[Extracted records]
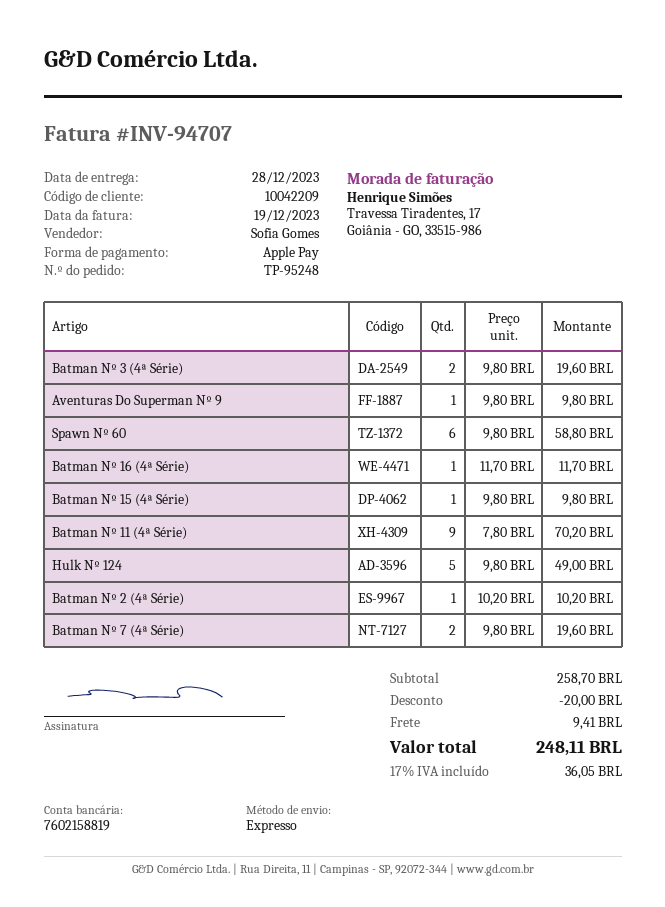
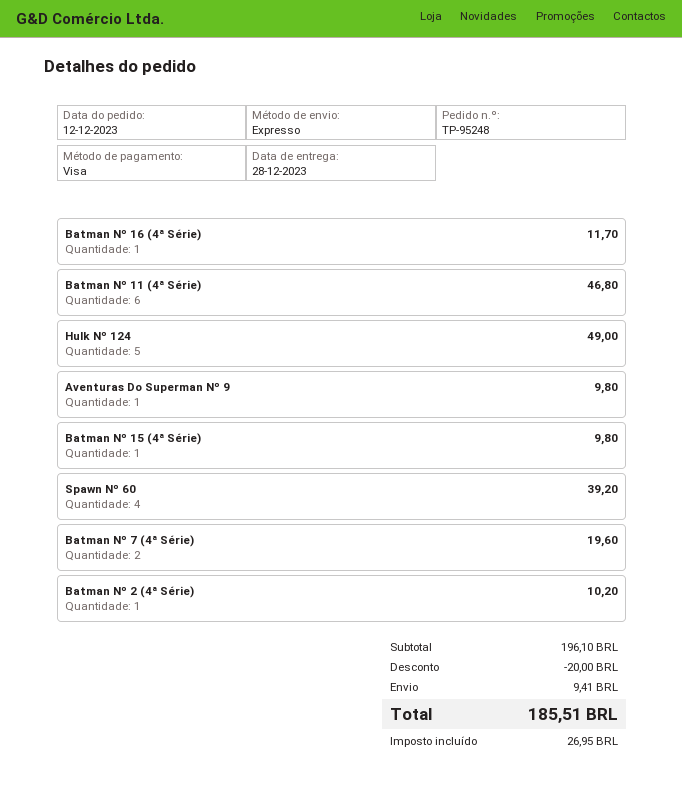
payment method: Apple Pay -> Visa
Batman Nº 3 (4ª Série): 2 for 19.60 -> none
Spawn Nº 60: 6 for 58.80 -> 4 for 39.20
Batman Nº 11 (4ª Série): 9 for 70.20 -> 6 for 46.80
subtotal: 258.70 -> 196.10
tax: 36.05 -> 26.95
total: 248.11 -> 185.51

- ASSIGNED TASK: Look over the records. Copy the lines that include the word "Batman".

- TASK RESPONSE:
Batman Nº 3 (4ª Série): 2 for 19.60 -> none
Batman Nº 11 (4ª Série): 9 for 70.20 -> 6 for 46.80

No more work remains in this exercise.